**The records**
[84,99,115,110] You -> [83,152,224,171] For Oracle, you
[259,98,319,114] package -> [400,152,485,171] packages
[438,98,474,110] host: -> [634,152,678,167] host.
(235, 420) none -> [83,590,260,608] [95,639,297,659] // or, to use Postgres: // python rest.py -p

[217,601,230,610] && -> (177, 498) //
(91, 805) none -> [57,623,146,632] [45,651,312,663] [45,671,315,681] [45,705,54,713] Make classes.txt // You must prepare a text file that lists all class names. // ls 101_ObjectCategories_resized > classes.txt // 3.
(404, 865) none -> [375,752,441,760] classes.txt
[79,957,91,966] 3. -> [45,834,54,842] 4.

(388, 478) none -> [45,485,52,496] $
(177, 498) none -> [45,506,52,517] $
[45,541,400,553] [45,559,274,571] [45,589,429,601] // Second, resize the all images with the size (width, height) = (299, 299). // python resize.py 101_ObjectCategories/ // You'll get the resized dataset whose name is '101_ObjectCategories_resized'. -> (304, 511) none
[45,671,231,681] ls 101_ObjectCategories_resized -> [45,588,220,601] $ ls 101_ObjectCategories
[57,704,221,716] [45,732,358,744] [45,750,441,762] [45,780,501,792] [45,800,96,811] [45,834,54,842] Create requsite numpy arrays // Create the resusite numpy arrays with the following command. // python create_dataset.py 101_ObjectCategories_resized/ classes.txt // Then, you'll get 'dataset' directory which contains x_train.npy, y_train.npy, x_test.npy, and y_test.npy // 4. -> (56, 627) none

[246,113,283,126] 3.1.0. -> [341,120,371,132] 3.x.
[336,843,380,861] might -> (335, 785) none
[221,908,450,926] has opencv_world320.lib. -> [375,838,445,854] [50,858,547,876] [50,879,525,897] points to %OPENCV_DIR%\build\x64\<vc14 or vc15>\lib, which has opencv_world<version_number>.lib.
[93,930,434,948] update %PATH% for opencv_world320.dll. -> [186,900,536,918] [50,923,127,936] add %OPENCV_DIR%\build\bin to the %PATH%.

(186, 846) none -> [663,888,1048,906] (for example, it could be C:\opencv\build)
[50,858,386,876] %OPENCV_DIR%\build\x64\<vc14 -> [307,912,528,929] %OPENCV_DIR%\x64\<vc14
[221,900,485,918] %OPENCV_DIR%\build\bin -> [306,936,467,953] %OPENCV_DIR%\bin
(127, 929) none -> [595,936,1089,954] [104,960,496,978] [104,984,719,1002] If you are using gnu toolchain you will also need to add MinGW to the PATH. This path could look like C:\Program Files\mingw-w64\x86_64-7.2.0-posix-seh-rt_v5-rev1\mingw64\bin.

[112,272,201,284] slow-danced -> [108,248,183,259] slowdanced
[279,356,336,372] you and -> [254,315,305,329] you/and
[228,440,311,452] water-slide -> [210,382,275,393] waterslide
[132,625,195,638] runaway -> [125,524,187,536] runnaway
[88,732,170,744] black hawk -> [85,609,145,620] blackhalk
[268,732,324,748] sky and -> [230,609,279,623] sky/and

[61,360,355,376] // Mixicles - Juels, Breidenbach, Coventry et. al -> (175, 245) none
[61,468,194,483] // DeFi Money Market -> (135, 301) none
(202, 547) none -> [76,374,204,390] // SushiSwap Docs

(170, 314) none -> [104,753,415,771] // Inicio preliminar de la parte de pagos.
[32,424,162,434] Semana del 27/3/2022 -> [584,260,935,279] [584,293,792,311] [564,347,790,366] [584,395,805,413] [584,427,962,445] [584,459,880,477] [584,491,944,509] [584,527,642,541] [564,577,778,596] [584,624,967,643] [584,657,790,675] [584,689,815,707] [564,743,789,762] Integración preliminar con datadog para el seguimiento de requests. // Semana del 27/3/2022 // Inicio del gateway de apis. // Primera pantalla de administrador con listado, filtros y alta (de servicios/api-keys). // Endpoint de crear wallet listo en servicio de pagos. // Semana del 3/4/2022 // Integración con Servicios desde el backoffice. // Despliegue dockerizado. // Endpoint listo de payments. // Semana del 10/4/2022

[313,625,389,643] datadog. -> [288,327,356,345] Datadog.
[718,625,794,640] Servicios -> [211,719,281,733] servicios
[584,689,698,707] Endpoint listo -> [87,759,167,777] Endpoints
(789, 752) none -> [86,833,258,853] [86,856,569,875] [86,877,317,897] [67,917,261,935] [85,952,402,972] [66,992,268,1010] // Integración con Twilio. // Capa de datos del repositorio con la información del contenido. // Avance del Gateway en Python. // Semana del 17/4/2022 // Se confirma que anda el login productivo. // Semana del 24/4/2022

**What you will do**
Within the listing above, count the lines that contain the string "could". Give only the number.

**Expected answer**
2